◆ Your assignment ◆
Each line from the one that has "border-top:5px solid transparent;border-bottom:5px" through the final line of the listing is to be written out exactly, and no other line is.

··· Listed entries

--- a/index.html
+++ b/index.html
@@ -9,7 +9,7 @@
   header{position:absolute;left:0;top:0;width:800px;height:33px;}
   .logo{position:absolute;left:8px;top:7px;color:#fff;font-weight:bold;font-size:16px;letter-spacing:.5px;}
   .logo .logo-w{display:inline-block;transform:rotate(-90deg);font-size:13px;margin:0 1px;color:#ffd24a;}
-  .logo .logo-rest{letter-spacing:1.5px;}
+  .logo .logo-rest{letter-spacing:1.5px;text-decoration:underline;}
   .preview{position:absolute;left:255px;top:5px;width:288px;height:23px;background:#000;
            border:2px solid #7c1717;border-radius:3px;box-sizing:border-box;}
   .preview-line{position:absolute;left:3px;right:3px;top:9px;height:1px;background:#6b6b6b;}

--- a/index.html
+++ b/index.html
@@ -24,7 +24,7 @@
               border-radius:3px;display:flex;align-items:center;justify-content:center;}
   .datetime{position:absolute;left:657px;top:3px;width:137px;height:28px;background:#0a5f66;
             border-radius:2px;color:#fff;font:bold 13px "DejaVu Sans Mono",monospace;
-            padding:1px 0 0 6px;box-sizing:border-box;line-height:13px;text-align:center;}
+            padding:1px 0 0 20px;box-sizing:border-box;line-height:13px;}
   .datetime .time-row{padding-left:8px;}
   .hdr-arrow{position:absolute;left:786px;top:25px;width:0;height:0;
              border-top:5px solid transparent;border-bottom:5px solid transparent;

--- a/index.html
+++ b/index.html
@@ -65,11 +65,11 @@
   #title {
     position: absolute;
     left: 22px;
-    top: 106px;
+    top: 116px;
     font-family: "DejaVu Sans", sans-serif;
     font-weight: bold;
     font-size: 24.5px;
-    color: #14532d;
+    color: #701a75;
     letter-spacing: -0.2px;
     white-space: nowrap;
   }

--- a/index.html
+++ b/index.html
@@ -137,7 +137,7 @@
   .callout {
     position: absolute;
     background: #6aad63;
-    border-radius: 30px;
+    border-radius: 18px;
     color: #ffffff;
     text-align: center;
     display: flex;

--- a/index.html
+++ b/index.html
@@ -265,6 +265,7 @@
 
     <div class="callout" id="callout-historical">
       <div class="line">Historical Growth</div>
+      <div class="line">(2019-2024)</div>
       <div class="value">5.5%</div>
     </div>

······

◆ The completed task ◆
              border-top:5px solid transparent;border-bottom:5px solid transparent;

--- a/index.html
+++ b/index.html
@@ -65,11 +65,11 @@
   #title {
     position: absolute;
     left: 22px;
-    top: 106px;
+    top: 116px;
     font-family: "DejaVu Sans", sans-serif;
     font-weight: bold;
     font-size: 24.5px;
-    color: #14532d;
+    color: #701a75;
     letter-spacing: -0.2px;
     white-space: nowrap;
   }

--- a/index.html
+++ b/index.html
@@ -137,7 +137,7 @@
   .callout {
     position: absolute;
     background: #6aad63;
-    border-radius: 30px;
+    border-radius: 18px;
     color: #ffffff;
     text-align: center;
     display: flex;

--- a/index.html
+++ b/index.html
@@ -265,6 +265,7 @@
 
     <div class="callout" id="callout-historical">
       <div class="line">Historical Growth</div>
+      <div class="line">(2019-2024)</div>
       <div class="value">5.5%</div>
     </div>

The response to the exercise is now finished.